TASK DETAILS: From the entries that follow, pick out all lines holding "none".

TASK INPUTS below:

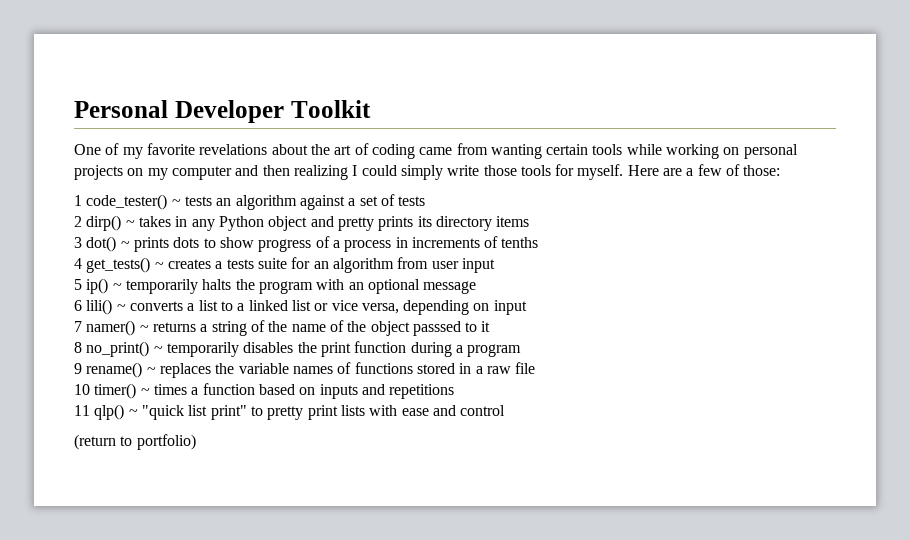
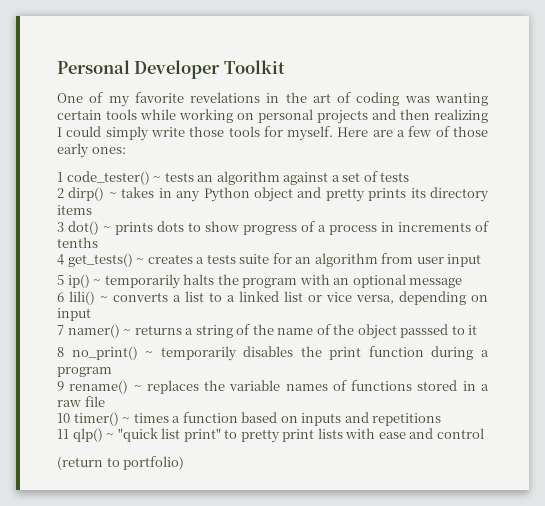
[271,144,308,155] about -> [266,93,280,103] in
[419,143,488,155] came from -> [404,96,430,103] was
[127,166,232,180] on my computer -> (368, 117) none
[743,165,781,176] those: -> [453,126,489,137] [57,143,126,158] those early ones:

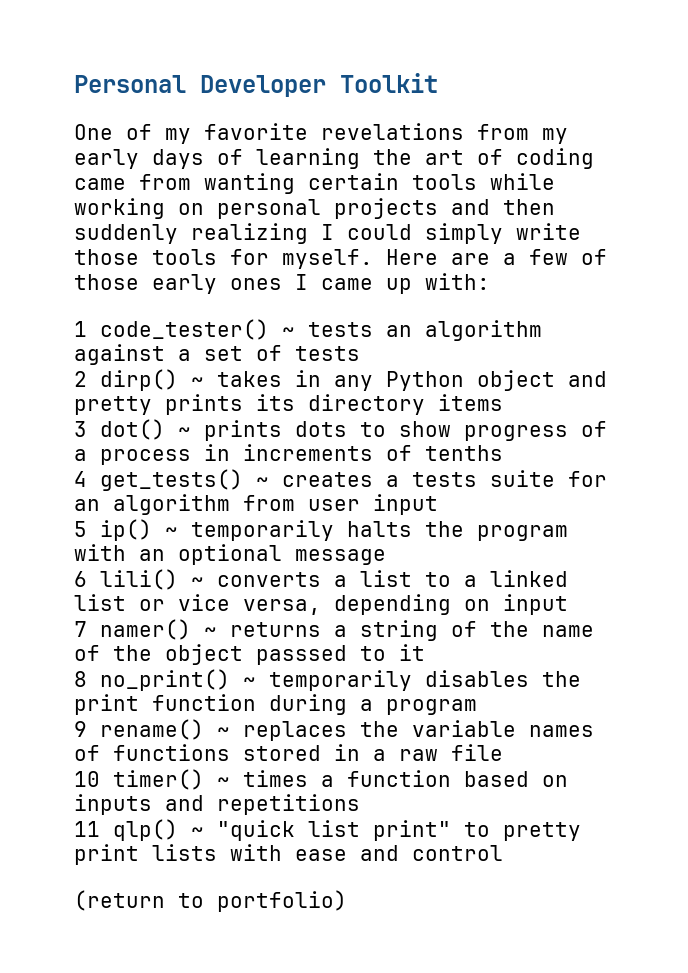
[266,93,280,103] in -> [477,124,568,144] [74,148,360,169] from my early days of learning
[404,96,430,103] was -> [74,174,191,190] came from
(430, 114) none -> [74,224,178,244] suddenly
[91,147,126,154] ones: -> [230,273,490,294] ones I came up with:

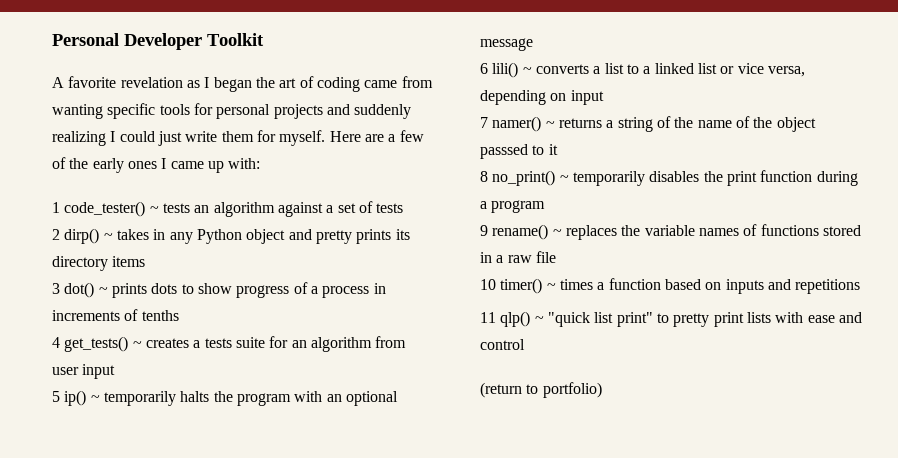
[74,123,568,144] [74,148,360,169] One of my favorite revelations from my early days of learning -> [52,76,252,92] A favorite revelation as I began
[308,173,555,190] [74,198,204,219] certain tools while working on -> [107,103,213,119] specific tools for
[503,199,555,215] then -> (350, 109) none
[425,223,581,244] [74,249,217,265] simply write those tools -> [157,131,254,146] just write them
[74,274,139,290] those -> [69,158,89,169] the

End of TASK INPUTS.

RESPONSE BOX:
[127,166,232,180] on my computer -> (368, 117) none
(430, 114) none -> [74,224,178,244] suddenly
[503,199,555,215] then -> (350, 109) none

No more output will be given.